Malin and Lennart Philipson Foundation Prize
In memory of Professor Lennart Philipson, the board of the Malin and Lennart Philipson Foundation awards a prize and grant for molecular biomedical research with the aim to help young, promising scientists to establish an independent research group after their postdoc training.
The grant sum is SEK 1 million per year for two years, including a personal prize during the first year of SEK 50,000. Apart from the researcher’s scientific merits, the award also recognises the ability as a leader to establish a strong research group. The prize is awarded in alternate years at Uppsala University and Karolinska Institutet respectively.
Prize winner 2017 - Volker Lauschke
Volker M. Lauschke, Assistant Professor at the Department of Physiology and Pharmacology, is awarded the the prize 2017 for his work on the development and characterization of physiological hepatic model systems with the goal to study the molecular basis underlying inter-individual differences in drug response.
"Volker M. Lauschke has made groundbreaking scientific discoveries and demonstrated independent and outstanding qualities in his line of research," says Professor Li Felländer-Tsai, scientific advisor to the Malin and Lennart Philipson Board. "He indeed deserves this award."
Previous prize winners
Prize winner 2015 - Erik Norberg
Erik Norberg, assistant professor at the Institute of Environmental Medicine, is awarded the prize for his interesting and creative studies of alternations in the metabolism in cancer cells. The results may open new possibilities for cancer diagnostics as well as for future treatment of cancer.

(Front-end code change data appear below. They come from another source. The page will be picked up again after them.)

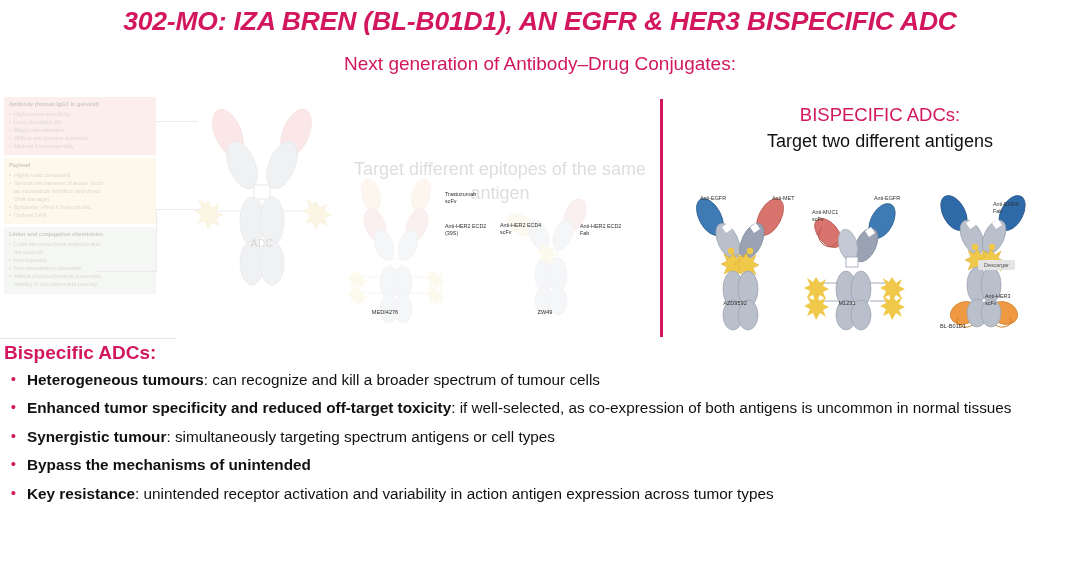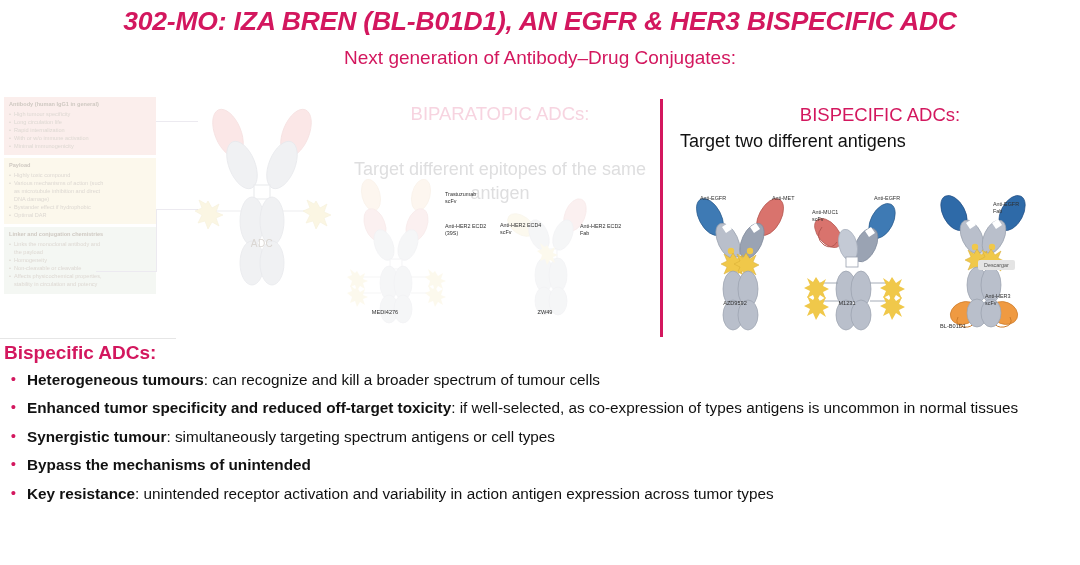"Next generation of Antibody–Drug" .subtitle { top: 47px -> 53px }
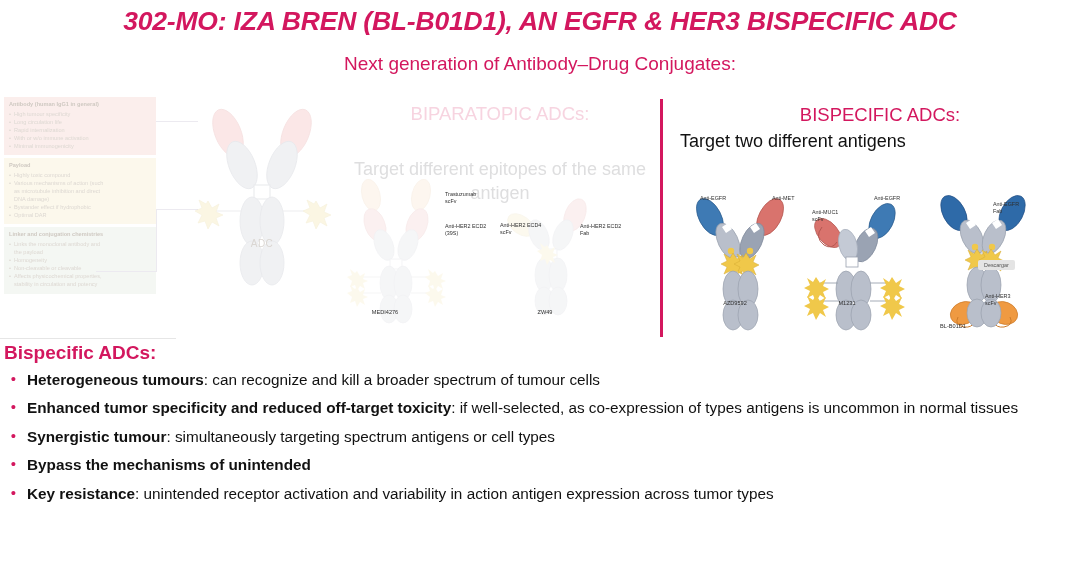"BIPARATOPIC ADCs:" div.bipara-head { html: <div>BIPARATOPIC ADCs:</div> -> none }
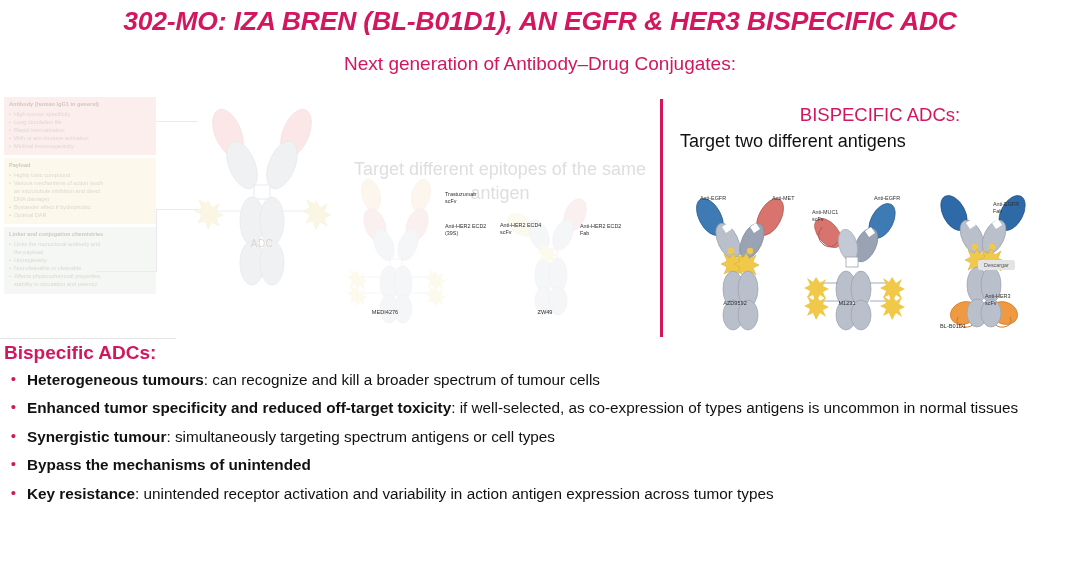"Target two different antigens" .bispec-sub { text-align: none -> center }
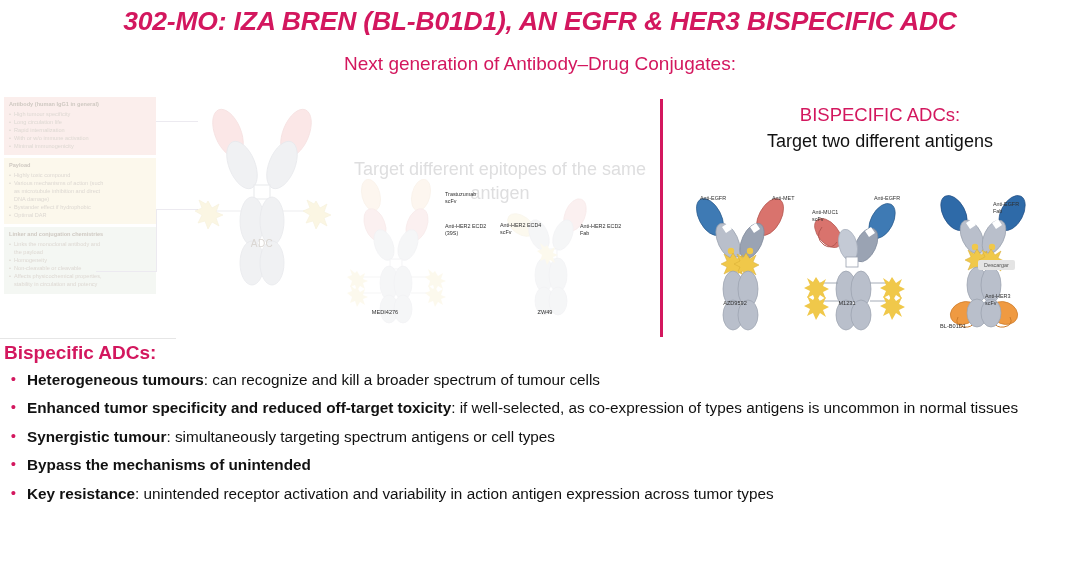": if well-selected, as co-expression" span { text: types -> both }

During his Postdoctoral work, Erik Norberg’s research had a central focus on Diffuse Large B Cell Lymphomas (DLBCLs), which are aggressive tumors with both genetic and clinical variability. He could demonstrate that this tumor type, consist of multiple metabolic subgroups, that rely on distinct survival signaling. In particular, metabolic subsets where certain subtypes is dependent on fatty acid oxidation, a powerful antioxidant capacity and increased mitochondrial oxidative phosphorylation, other DLBCL subsets is more dependent on glucose catabolism for energy production and generate more lactate.
These breakthrough findings indicate that unique metabolic programs are activated in specific subsets of DLBCLs that confers growth and survival signaling. The study highlights the metabolic heterogeneity that can exist even within a single tumor type that initially shares the same diagnosis.
Prize winner 2013 - Jorge Ruas
Jorge Ruas PhD, is awarded the Malin and Lennart Philipson Prize and Research Grant for his outstanding and widely cited research regarding the control of muscle cell growth. His research focuses on molecular mechanisms that mediate muscle mass and function, with a particular emphasis on finding future treatments against muscle atrophy.